◆ **Required action**
Repeat the listing that follows, character for character, minus the pictures.
──────── Provided entries
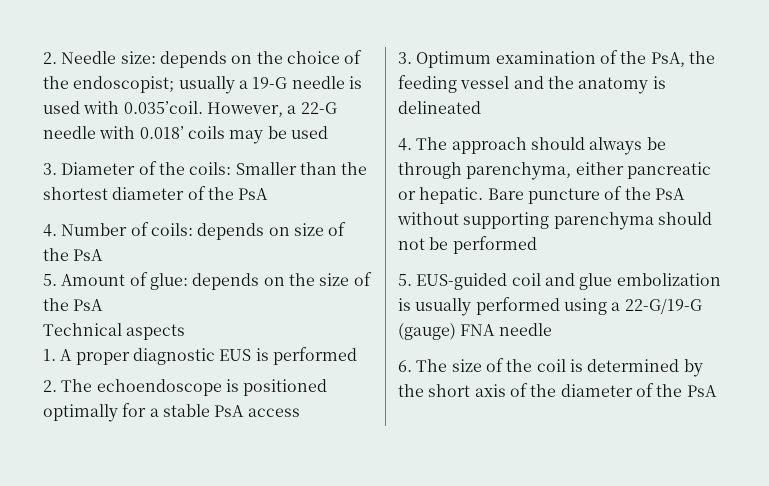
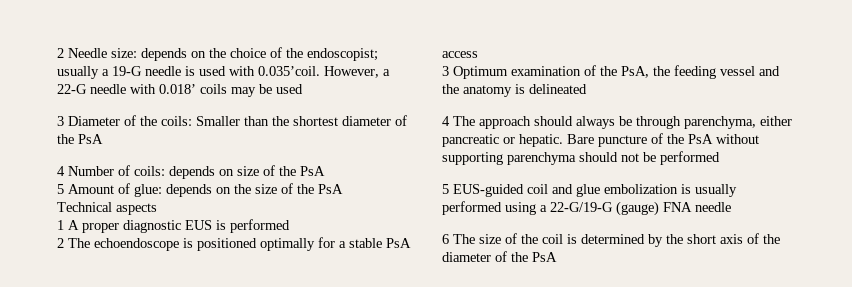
- 2. Needle size: depends on the choice of the endoscopist; usually a 19-G needle is used with 0.035’coil. However, a 22-G needle with 0.018’ coils may be used
+ 2 Needle size: depends on the choice of the endoscopist; usually a 19-G needle is used with 0.035’coil. However, a 22-G needle with 0.018’ coils may be used
- 3. Diameter of the coils: Smaller than the shortest diameter of the PsA
+ 3 Diameter of the coils: Smaller than the shortest diameter of the PsA
- 4. Number of coils: depends on size of the PsA
+ 4 Number of coils: depends on size of the PsA
- 5. Amount of glue: depends on the size of the PsA
+ 5 Amount of glue: depends on the size of the PsA
- 1. A proper diagnostic EUS is performed
+ 1 A proper diagnostic EUS is performed
- 2. The echoendoscope is positioned optimally for a stable PsA access
+ 2 The echoendoscope is positioned optimally for a stable PsA access
- 3. Optimum examination of the PsA, the feeding vessel and the anatomy is delineated
+ 3 Optimum examination of the PsA, the feeding vessel and the anatomy is delineated
- 4. The approach should always be through parenchyma, either pancreatic or hepatic.
+ 4 The approach should always be through parenchyma, either pancreatic or hepatic.
- 5. EUS-guided coil and glue embolization is usually performed using a 22-G/19-G (gauge) FNA needle
+ 5 EUS-guided coil and glue embolization is usually performed using a 22-G/19-G (gauge) FNA needle
- 6. The size of the coil is determined by the short axis of the diameter of the PsA
+ 6 The size of the coil is determined by the short axis of the diameter of the PsA

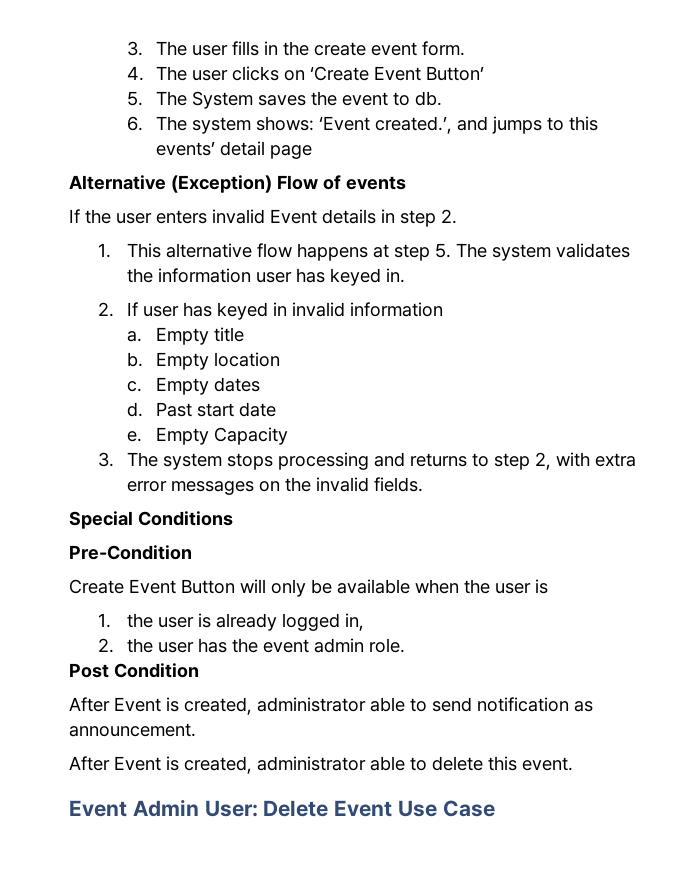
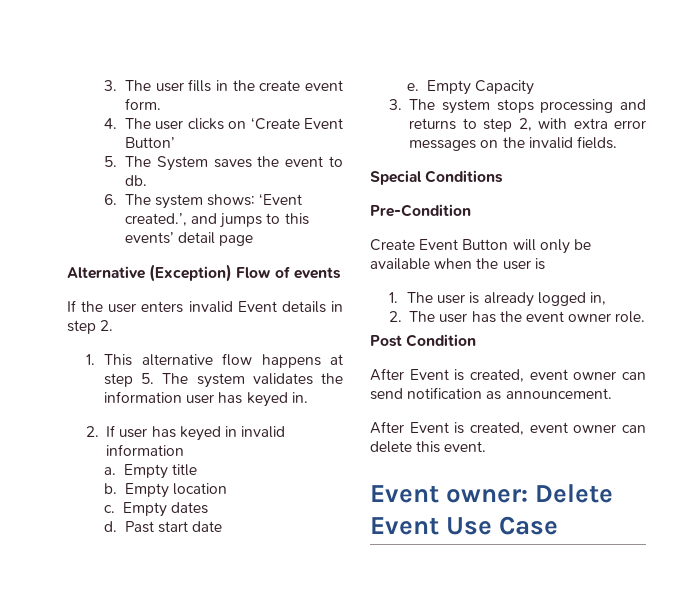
- 1. the user is already logged in,
+ 1. The user is already logged in,
- 2. the user has the event admin role.
+ 2. The user has the event owner role.
- After Event is created, administrator able to send notification as announcement.
+ After Event is created, event owner can send notification as announcement.
- After Event is created, administrator able to delete this event.
+ After Event is created, event owner can delete this event.
- Event Admin User: Delete Event Use Case
+ Event owner: Delete Event Use Case

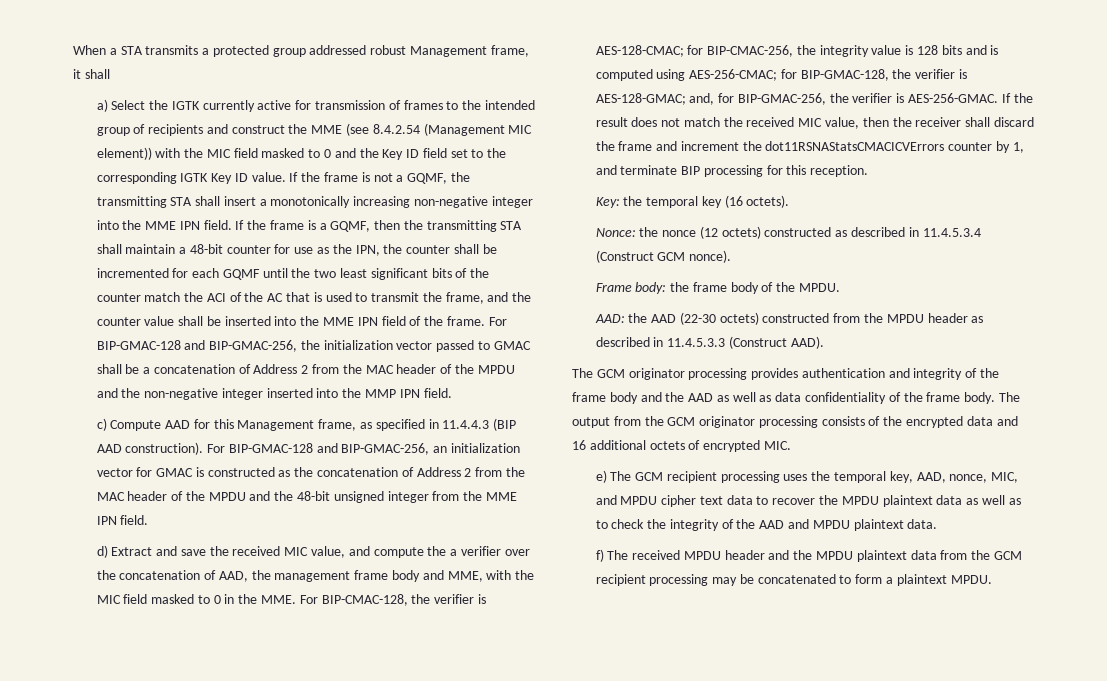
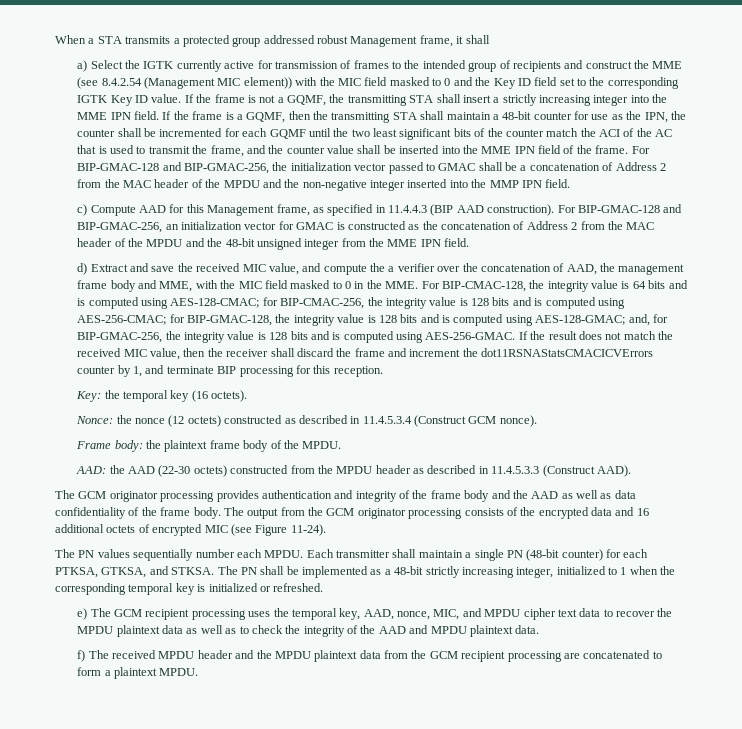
- If the frame is not a GQMF, the transmitting STA shall insert a monotonically increasing non-negative integer into the MME IPN field.
+ If the frame is not a GQMF, the transmitting STA shall insert a strictly increasing integer into the MME IPN field.
- d) Extract and save the received MIC value, and compute the a verifier over the concatenation of AAD, the management frame body and MME, with the MIC field masked to 0 in the MME. For BIP-CMAC-128, the verifier is AES-128-CMAC; for BIP-CMAC-256, the integrity value is 128 bits and is computed using AES-256-CMAC; for BIP-GMAC-128, the verifier is AES-128-GMAC; and, for BIP-GMAC-256, the verifier is AES-256-GMAC.
+ d) Extract and save the received MIC value, and compute the a verifier over the concatenation of AAD, the management frame body and MME, with the MIC field masked to 0 in the MME. For BIP-CMAC-128, the integrity value is 64 bits and is computed using AES-128-CMAC; for BIP-CMAC-256, the integrity value is 128 bits and is computed using AES-256-CMAC; for BIP-GMAC-128, the integrity value is 128 bits and is computed using AES-128-GMAC; and, for BIP-GMAC-256, the integrity value is 128 bits and is computed using AES-256-GMAC.
- Frame body: the frame body of the MPDU.
+ Frame body: the plaintext frame body of the MPDU.
- The output from the GCM originator processing consists of the encrypted data and 16 additional octets of encrypted MIC.
+ The output from the GCM originator processing consists of the encrypted data and 16 additional octets of encrypted MIC (see Figure 11-24).
+ The PN values sequentially number each MPDU. Each transmitter shall maintain a single PN (48-bit counter) for each PTKSA, GTKSA, and STKSA. The PN shall be implemented as a 48-bit strictly increasing integer, initialized to 1 when the corresponding temporal key is initialized or refreshed.
- f) The received MPDU header and the MPDU plaintext data from the GCM recipient processing may be concatenated to form a plaintext MPDU.
+ f) The received MPDU header and the MPDU plaintext data from the GCM recipient processing are concatenated to form a plaintext MPDU.

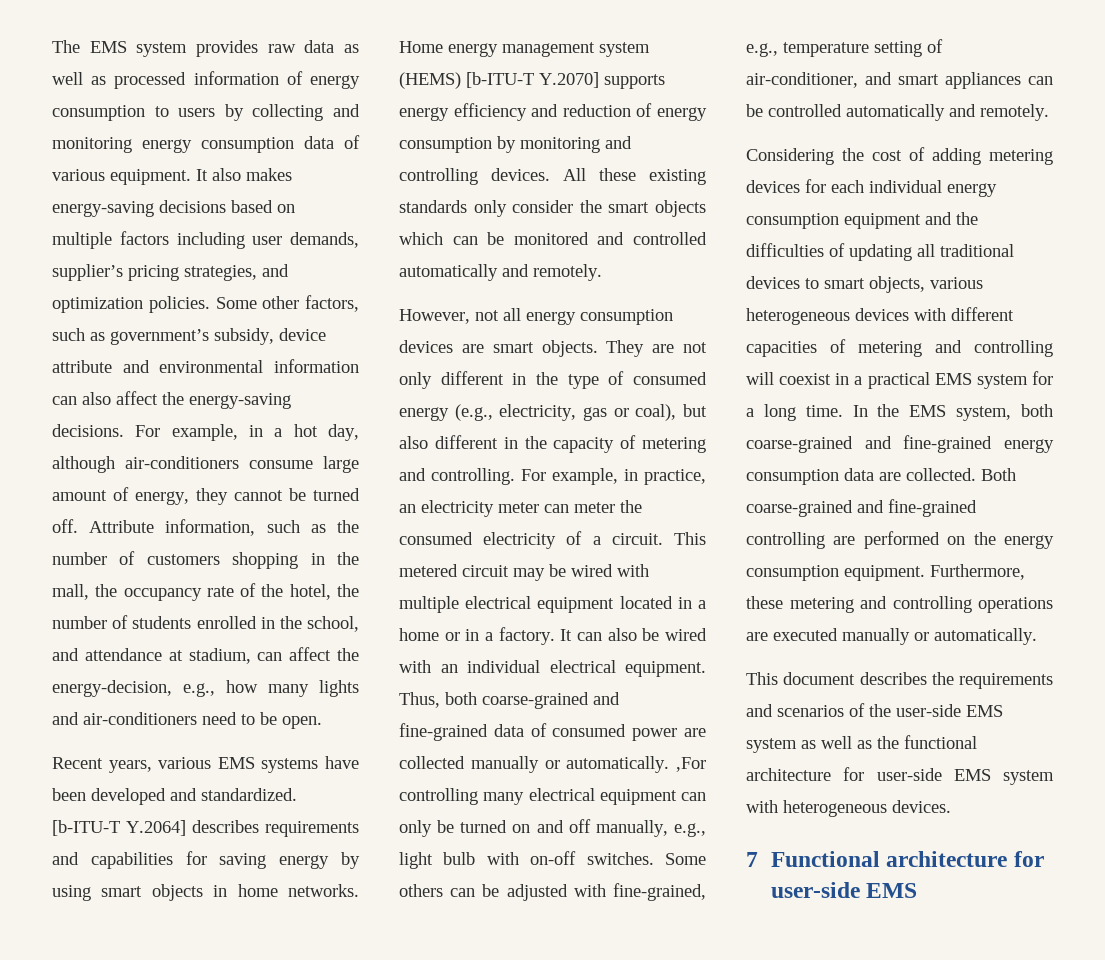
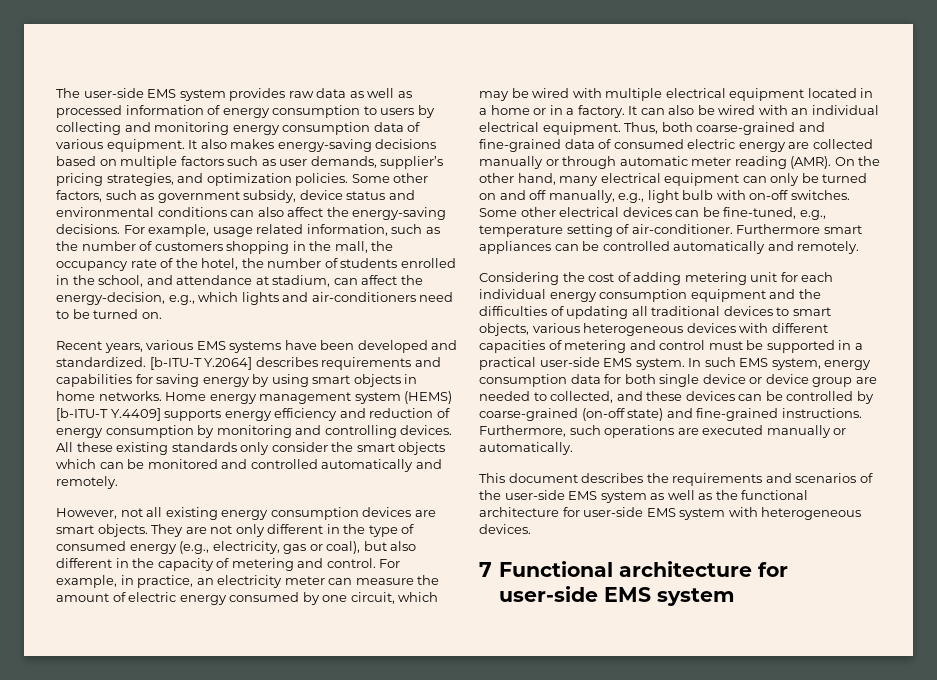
- The EMS system provides raw data as well as processed information of energy consumption to users by collecting and monitoring energy consumption data of various equipment.
+ The user-side EMS system provides raw data as well as processed information of energy consumption to users by collecting and monitoring energy consumption data of various equipment.
- It also makes energy-saving decisions based on multiple factors including user demands, supplier’s pricing strategies, and optimization policies.
+ It also makes energy-saving decisions based on multiple factors such as user demands, supplier’s pricing strategies, and optimization policies.
- Some other factors, such as government’s subsidy, device attribute and environmental information can also affect the energy-saving decisions.
+ Some other factors, such as government subsidy, device status and environmental conditions can also affect the energy-saving decisions.
- For example, in a hot day, although air-conditioners consume large amount of energy, they cannot be turned off. Attribute information, such as the number of customers shopping in the mall, the occupancy rate of the hotel, the number of students enrolled in the school, and attendance at stadium, can affect the energy-decision, e.g., how many lights and air-conditioners need to be open.
+ For example, usage related information, such as the number of customers shopping in the mall, the occupancy rate of the hotel, the number of students enrolled in the school, and attendance at stadium, can affect the energy-decision, e.g., which lights and air-conditioners need to be turned on.
- Home energy management system (HEMS) [b-ITU-T Y.2070] supports energy efficiency and reduction of energy consumption by monitoring and controlling devices.
+ Home energy management system (HEMS) [b-ITU-T Y.4409] supports energy efficiency and reduction of energy consumption by monitoring and controlling devices.
- However, not all energy consumption devices are smart objects.
+ However, not all existing energy consumption devices are smart objects.
- They are not only different in the type of consumed energy (e.g., electricity, gas or coal), but also different in the capacity of metering and controlling.
+ They are not only different in the type of consumed energy (e.g., electricity, gas or coal), but also different in the capacity of metering and control.
- For example, in practice, an electricity meter can meter the consumed electricity of a circuit. This metered circuit may be wired with multiple electrical equipment located in a home or in a factory.
+ For example, in practice, an electricity meter can measure the amount of electric energy consumed by one circuit, which may be wired with multiple electrical equipment located in a home or in a factory.
- Thus, both coarse-grained and fine-grained data of consumed power are collected manually or automatically. ,For controlling many electrical equipment can only be turned on and off manually, e.g., light bulb with on-off switches.
+ Thus, both coarse-grained and fine-grained data of consumed electric energy are collected manually or through automatic meter reading (AMR). On the other hand, many electrical equipment can only be turned on and off manually, e.g., light bulb with on-off switches.
- Some others can be adjusted with fine-grained, e.g., temperature setting of air-conditioner, and smart appliances can be controlled automatically and remotely.
+ Some other electrical devices can be fine-tuned, e.g., temperature setting of air-conditioner. Furthermore smart appliances can be controlled automatically and remotely.
- Considering the cost of adding metering devices for each individual energy consumption equipment and the difficulties of updating all traditional devices to smart objects, various heterogeneous devices with different capacities of metering and controlling will coexist in a practical EMS system for a long time. In the EMS system, both coarse-grained and fine-grained energy consumption data are collected. Both coarse-grained and fine-grained controlling are performed on the energy consumption equipment. Furthermore, these metering and controlling operations are executed manually or automatically.
+ Considering the cost of adding metering unit for each individual energy consumption equipment and the difficulties of updating all traditional devices to smart objects, various heterogeneous devices with different capacities of metering and control must be supported in a practical user-side EMS system. In such EMS system, energy consumption data for both single device or device group are needed to collected, and these devices can be controlled by coarse-grained (on-off state) and fine-grained instructions. Furthermore, such operations are executed manually or automatically.
- 7 Functional architecture for user-side EMS
+ 7 Functional architecture for user-side EMS system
────────────────
◆ **Response to this task**
- 2. Needle size: depends on the choice of the endoscopist; usually a 19-G needle is used with 0.035’coil. However, a 22-G needle with 0.018’ coils may be used
+ 2 Needle size: depends on the choice of the endoscopist; usually a 19-G needle is used with 0.035’coil. However, a 22-G needle with 0.018’ coils may be used
- 3. Diameter of the coils: Smaller than the shortest diameter of the PsA
+ 3 Diameter of the coils: Smaller than the shortest diameter of the PsA
- 4. Number of coils: depends on size of the PsA
+ 4 Number of coils: depends on size of the PsA
- 5. Amount of glue: depends on the size of the PsA
+ 5 Amount of glue: depends on the size of the PsA
- 1. A proper diagnostic EUS is performed
+ 1 A proper diagnostic EUS is performed
- 2. The echoendoscope is positioned optimally for a stable PsA access
+ 2 The echoendoscope is positioned optimally for a stable PsA access
- 3. Optimum examination of the PsA, the feeding vessel and the anatomy is delineated
+ 3 Optimum examination of the PsA, the feeding vessel and the anatomy is delineated
- 4. The approach should always be through parenchyma, either pancreatic or hepatic.
+ 4 The approach should always be through parenchyma, either pancreatic or hepatic.
- 5. EUS-guided coil and glue embolization is usually performed using a 22-G/19-G (gauge) FNA needle
+ 5 EUS-guided coil and glue embolization is usually performed using a 22-G/19-G (gauge) FNA needle
- 6. The size of the coil is determined by the short axis of the diameter of the PsA
+ 6 The size of the coil is determined by the short axis of the diameter of the PsA

- 1. the user is already logged in,
+ 1. The user is already logged in,
- 2. the user has the event admin role.
+ 2. The user has the event owner role.
- After Event is created, administrator able to send notification as announcement.
+ After Event is created, event owner can send notification as announcement.
- After Event is created, administrator able to delete this event.
+ After Event is created, event owner can delete this event.
- Event Admin User: Delete Event Use Case
+ Event owner: Delete Event Use Case

- If the frame is not a GQMF, the transmitting STA shall insert a monotonically increasing non-negative integer into the MME IPN field.
+ If the frame is not a GQMF, the transmitting STA shall insert a strictly increasing integer into the MME IPN field.
- d) Extract and save the received MIC value, and compute the a verifier over the concatenation of AAD, the management frame body and MME, with the MIC field masked to 0 in the MME. For BIP-CMAC-128, the verifier is AES-128-CMAC; for BIP-CMAC-256, the integrity value is 128 bits and is computed using AES-256-CMAC; for BIP-GMAC-128, the verifier is AES-128-GMAC; and, for BIP-GMAC-256, the verifier is AES-256-GMAC.
+ d) Extract and save the received MIC value, and compute the a verifier over the concatenation of AAD, the management frame body and MME, with the MIC field masked to 0 in the MME. For BIP-CMAC-128, the integrity value is 64 bits and is computed using AES-128-CMAC; for BIP-CMAC-256, the integrity value is 128 bits and is computed using AES-256-CMAC; for BIP-GMAC-128, the integrity value is 128 bits and is computed using AES-128-GMAC; and, for BIP-GMAC-256, the integrity value is 128 bits and is computed using AES-256-GMAC.
- Frame body: the frame body of the MPDU.
+ Frame body: the plaintext frame body of the MPDU.
- The output from the GCM originator processing consists of the encrypted data and 16 additional octets of encrypted MIC.
+ The output from the GCM originator processing consists of the encrypted data and 16 additional octets of encrypted MIC (see Figure 11-24).
+ The PN values sequentially number each MPDU. Each transmitter shall maintain a single PN (48-bit counter) for each PTKSA, GTKSA, and STKSA. The PN shall be implemented as a 48-bit strictly increasing integer, initialized to 1 when the corresponding temporal key is initialized or refreshed.
- f) The received MPDU header and the MPDU plaintext data from the GCM recipient processing may be concatenated to form a plaintext MPDU.
+ f) The received MPDU header and the MPDU plaintext data from the GCM recipient processing are concatenated to form a plaintext MPDU.

- The EMS system provides raw data as well as processed information of energy consumption to users by collecting and monitoring energy consumption data of various equipment.
+ The user-side EMS system provides raw data as well as processed information of energy consumption to users by collecting and monitoring energy consumption data of various equipment.
- It also makes energy-saving decisions based on multiple factors including user demands, supplier’s pricing strategies, and optimization policies.
+ It also makes energy-saving decisions based on multiple factors such as user demands, supplier’s pricing strategies, and optimization policies.
- Some other factors, such as government’s subsidy, device attribute and environmental information can also affect the energy-saving decisions.
+ Some other factors, such as government subsidy, device status and environmental conditions can also affect the energy-saving decisions.
- For example, in a hot day, although air-conditioners consume large amount of energy, they cannot be turned off. Attribute information, such as the number of customers shopping in the mall, the occupancy rate of the hotel, the number of students enrolled in the school, and attendance at stadium, can affect the energy-decision, e.g., how many lights and air-conditioners need to be open.
+ For example, usage related information, such as the number of customers shopping in the mall, the occupancy rate of the hotel, the number of students enrolled in the school, and attendance at stadium, can affect the energy-decision, e.g., which lights and air-conditioners need to be turned on.
- Home energy management system (HEMS) [b-ITU-T Y.2070] supports energy efficiency and reduction of energy consumption by monitoring and controlling devices.
+ Home energy management system (HEMS) [b-ITU-T Y.4409] supports energy efficiency and reduction of energy consumption by monitoring and controlling devices.
- However, not all energy consumption devices are smart objects.
+ However, not all existing energy consumption devices are smart objects.
- They are not only different in the type of consumed energy (e.g., electricity, gas or coal), but also different in the capacity of metering and controlling.
+ They are not only different in the type of consumed energy (e.g., electricity, gas or coal), but also different in the capacity of metering and control.
- For example, in practice, an electricity meter can meter the consumed electricity of a circuit. This metered circuit may be wired with multiple electrical equipment located in a home or in a factory.
+ For example, in practice, an electricity meter can measure the amount of electric energy consumed by one circuit, which may be wired with multiple electrical equipment located in a home or in a factory.
- Thus, both coarse-grained and fine-grained data of consumed power are collected manually or automatically. ,For controlling many electrical equipment can only be turned on and off manually, e.g., light bulb with on-off switches.
+ Thus, both coarse-grained and fine-grained data of consumed electric energy are collected manually or through automatic meter reading (AMR). On the other hand, many electrical equipment can only be turned on and off manually, e.g., light bulb with on-off switches.
- Some others can be adjusted with fine-grained, e.g., temperature setting of air-conditioner, and smart appliances can be controlled automatically and remotely.
+ Some other electrical devices can be fine-tuned, e.g., temperature setting of air-conditioner. Furthermore smart appliances can be controlled automatically and remotely.
- Considering the cost of adding metering devices for each individual energy consumption equipment and the difficulties of updating all traditional devices to smart objects, various heterogeneous devices with different capacities of metering and controlling will coexist in a practical EMS system for a long time. In the EMS system, both coarse-grained and fine-grained energy consumption data are collected. Both coarse-grained and fine-grained controlling are performed on the energy consumption equipment. Furthermore, these metering and controlling operations are executed manually or automatically.
+ Considering the cost of adding metering unit for each individual energy consumption equipment and the difficulties of updating all traditional devices to smart objects, various heterogeneous devices with different capacities of metering and control must be supported in a practical user-side EMS system. In such EMS system, energy consumption data for both single device or device group are needed to collected, and these devices can be controlled by coarse-grained (on-off state) and fine-grained instructions. Furthermore, such operations are executed manually or automatically.
- 7 Functional architecture for user-side EMS
+ 7 Functional architecture for user-side EMS system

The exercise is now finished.